Records for the exercise ▸
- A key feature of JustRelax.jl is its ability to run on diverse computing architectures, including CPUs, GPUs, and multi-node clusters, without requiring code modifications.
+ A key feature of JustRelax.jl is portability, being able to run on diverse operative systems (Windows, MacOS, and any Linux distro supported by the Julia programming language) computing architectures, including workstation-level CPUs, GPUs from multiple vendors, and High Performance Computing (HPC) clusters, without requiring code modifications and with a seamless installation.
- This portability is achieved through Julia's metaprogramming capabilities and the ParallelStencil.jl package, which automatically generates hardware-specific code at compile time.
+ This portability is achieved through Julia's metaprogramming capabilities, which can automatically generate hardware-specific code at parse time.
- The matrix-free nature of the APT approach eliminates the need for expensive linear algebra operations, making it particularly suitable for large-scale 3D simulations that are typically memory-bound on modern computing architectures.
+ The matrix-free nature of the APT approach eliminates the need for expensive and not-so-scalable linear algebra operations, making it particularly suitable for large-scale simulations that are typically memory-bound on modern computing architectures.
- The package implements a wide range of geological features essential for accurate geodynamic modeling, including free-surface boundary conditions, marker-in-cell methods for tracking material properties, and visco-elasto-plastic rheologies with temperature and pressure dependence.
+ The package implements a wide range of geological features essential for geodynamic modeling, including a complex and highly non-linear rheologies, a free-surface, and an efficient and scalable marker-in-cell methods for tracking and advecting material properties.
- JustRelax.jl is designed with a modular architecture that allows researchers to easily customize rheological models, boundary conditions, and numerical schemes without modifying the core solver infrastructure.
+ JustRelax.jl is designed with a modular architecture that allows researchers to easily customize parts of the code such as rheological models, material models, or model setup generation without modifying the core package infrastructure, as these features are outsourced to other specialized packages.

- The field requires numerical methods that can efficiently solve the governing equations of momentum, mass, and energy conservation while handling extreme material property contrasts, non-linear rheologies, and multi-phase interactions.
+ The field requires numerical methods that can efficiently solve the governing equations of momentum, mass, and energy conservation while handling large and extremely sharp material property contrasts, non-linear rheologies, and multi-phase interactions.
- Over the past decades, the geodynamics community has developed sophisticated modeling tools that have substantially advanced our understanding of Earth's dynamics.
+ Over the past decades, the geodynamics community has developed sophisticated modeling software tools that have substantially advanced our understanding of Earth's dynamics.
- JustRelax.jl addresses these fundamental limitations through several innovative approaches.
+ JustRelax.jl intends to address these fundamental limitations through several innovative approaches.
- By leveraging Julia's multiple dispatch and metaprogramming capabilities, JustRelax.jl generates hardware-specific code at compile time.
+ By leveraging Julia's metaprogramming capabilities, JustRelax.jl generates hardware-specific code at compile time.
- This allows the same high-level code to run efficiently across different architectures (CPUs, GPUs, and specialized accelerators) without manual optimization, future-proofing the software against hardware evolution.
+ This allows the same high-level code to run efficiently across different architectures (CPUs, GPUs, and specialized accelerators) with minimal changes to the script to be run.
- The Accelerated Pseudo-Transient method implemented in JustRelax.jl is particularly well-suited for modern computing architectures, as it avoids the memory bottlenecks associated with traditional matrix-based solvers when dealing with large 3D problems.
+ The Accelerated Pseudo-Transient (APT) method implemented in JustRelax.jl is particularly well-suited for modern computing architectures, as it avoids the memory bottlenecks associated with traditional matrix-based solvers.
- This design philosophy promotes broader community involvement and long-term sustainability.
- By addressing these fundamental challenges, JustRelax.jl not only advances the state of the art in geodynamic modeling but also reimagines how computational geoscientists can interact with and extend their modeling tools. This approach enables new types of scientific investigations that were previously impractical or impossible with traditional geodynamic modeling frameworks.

Task description ▸
Look in the material above for the line with "- By leveraging" and the line with "leveraging Julia's metaprogramming", and transcribe exactly those lines and all lines between them, nothing more.

Solution for this exercise ▸
- By leveraging Julia's multiple dispatch and metaprogramming capabilities, JustRelax.jl generates hardware-specific code at compile time.
+ By leveraging Julia's metaprogramming capabilities, JustRelax.jl generates hardware-specific code at compile time.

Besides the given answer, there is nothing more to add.